Face à cette déclaration officielle, l’Adeaf se montre circonspecte. L’association, qui devrait publier demain un communiqué, se montre ainsi « sceptique, non pas envers les chiffres du ministère, mais envers leur interprétation » et le sens qui leur est donné.

« Notre enquête n’est pas une estimation, et elle n’est pas erronée : il s’agit de résultats collectés dans 370 collèges. Ces résultats-là, que nous avons publiés, sont inquiétants », indique Thérèse Clerc, présidente de l’Adeaf.

Ces résultats, loin des +6% avancés par le ministère, sont-ils représentatifs de ce qui se passe dans l’ensemble des collèges français ? « S’ils ne le sont pas, on peut s’en réjouir, mais avec mesure », explique Thérèse Clerc.

Si Najat Vallaud-Belkacem explique cette augmentation par les résultats de sa politique de promotion de l’allemand… l‘Adeaf l’explique d’une façon « beaucoup plus prosaïque », par le fait que cette année, « il y a deux classes d’âges, qui commencent la LV2, en 5e et en 4e ». Le nombre d’élèves débutant une LV2 « augmentant de façon sensible, il est normal que l’allemand en bénéficie aussi », note la présidente de l’association. Selon elle, « si les résultats de notre enquête nous sont parus inquiétants, c’est parce qu’il y avait bien une hausse en 5e, mais il n’y avait pas de hausse globale ».

examen au college

© Drivepix – Fotolia

Des « creux » dans les chiffres donnés

Thérèse Clerc remarque des « creux » dans la communication ministérielle : « il n’y a pas d’éléments de comparaison en 4e (une classe où les élèves choisissaient jusqu’ici une LV2), par exemple : on ne sait pas s’ils ont plus ou moins choisi l’allemand ».

Ainsi, dans son communiqué, Najat Vallaud-Belkacem note que « 17,5% des élèves de 4 e apprenaient l’allemand en 2015, et qu’ils sont 18,9% des élèves de 5 e à le faire en 2016″… sans donner les chiffres des 4e de cette année.
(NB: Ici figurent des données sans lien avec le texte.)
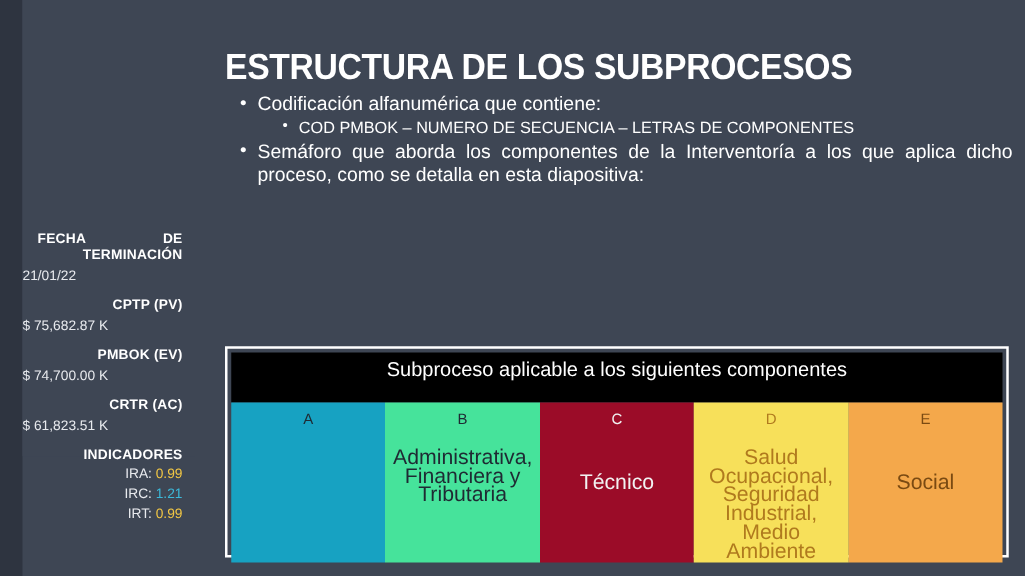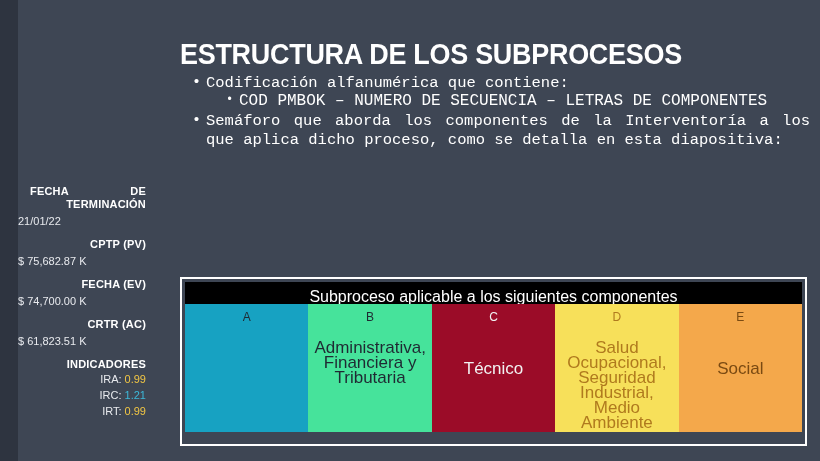--- a/index.html
+++ b/index.html
@@ -103,38 +103,37 @@
     padding: 0 10px 0 22px;
   }
   ul.bullets > li {
     position: relative;
     color: #ffffff;
     font-size: 15.5px;
     line-height: 19px;
     padding-left: 14px;
     text-align: justify;
     margin-top: 3px;
-    font-family: Liberation Mono, monospace;
   }
   ul.bullets > li::before {
     content: "\2022";
     position: absolute;
     left: 0;
     top: -1px;
     font-size: 15px;
   }
   ul.subbullets {
     list-style: none;
     margin: 1px 0 0 0;
     padding: 0 0 0 20px;
   }
   ul.subbullets > li {
     position: relative;
     color: #ffffff;
-    font-size: 16px;
+    font-size: 13px;
     line-height: 15px;
     padding-left: 13px;
     text-align: justify;
   }
   ul.subbullets > li::before {
     content: "\2022";
     position: absolute;
     left: 0;
     top: -1px;
     font-size: 12px;
@@ -149,21 +148,21 @@
     box-sizing: border-box;
     background: #3e4654;
     padding: 3px;
   }
   .table-header {
     background: #000000;
     color: #ffffff;
     font-size: 16px;
     text-align: center;
     line-height: 30px;
-    height: 22px;
+    height: 40px;
   }
   .cols {
     display: flex;
     height: 128px;
   }
   .col {
     flex: 1;
     position: relative;
     display: flex;
     flex-direction: column;
@@ -201,21 +200,21 @@
     <div class="kpi-label spread">
       <span>FECHA</span>
       <span>DE</span>
     </div>
     <div class="kpi-label">TERMINACIÓN</div>
     <div class="kpi-value">21/01/22</div>
 
     <div class="kpi-label">CPTP (PV)</div>
     <div class="kpi-value">$ 75,682.87 K</div>
 
-    <div class="kpi-label">FECHA (EV)</div>
+    <div class="kpi-label">PMBOK (EV)</div>
     <div class="kpi-value">$ 74,700.00 K</div>
 
     <div class="kpi-label">CRTR (AC)</div>
     <div class="kpi-value">$ 61,823.51 K</div>
 
     <div class="kpi-label">INDICADORES</div>
     <div id="indicators-list">
         <div class="ind-row"><span>IRA: </span><span class="num" style="color: rgb(242, 199, 68);">0.99</span></div>
         <div class="ind-row"><span>IRC: </span><span class="num" style="color: rgb(60, 184, 217);">1.21</span></div>
         <div class="ind-row"><span>IRT: </span><span class="num" style="color: rgb(242, 199, 68);">0.99</span></div>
Si les chiffres sont globaux, le ministère ne donne en outre, aucun chiffre sur les 6e : si l’Adeaf « se doute bien qu’il y a forcément une diminution, puisqu’il y a eu la fermeture d’un tiers des classes bilangues, on ne connaît pas la mesure, le nombre d’élèves impactés, ni à quel endroit », remarque Thérèse Clerc. « J’imagine que les chiffres qui ne sont pas donnés ne sont pas bons, tout comme ceux des 4e de cette année », présume-t-elle.

Pour la présidente de l’Adeaf, « ce focus sur les effectifs occulte la question » délicate des heures dévolues à l’apprentissage de l’allemand, qui sont en baisse : « c’est quand même paradoxal de voir qu’on a besoin de moins de profs d’allemands à cette rentrée, alors que le nombre d’élèves augmente un peu  ! »

En outre, +6% de collégiens germanistes, « c’est finalement peu, puisque cela représente juste 60.000 élèves de plus », note Thérèse Clerc.

« Il nous manque une vue d’ensemble sur tous les chiffres, afin de les mettre en perspective… et surtout, il n’y a pas mention, de cette situation exceptionnelle, pour cette rentrée scolaire, avec une classe d’âge supplémentaire qui va commencer une LV2. Une augmentation du nombre d’élèves pour toutes les langues, qui quand elle sera dévoilée, relativisera bien sûr l’importance de l’augmentation pour l’allemand », conclut-elle.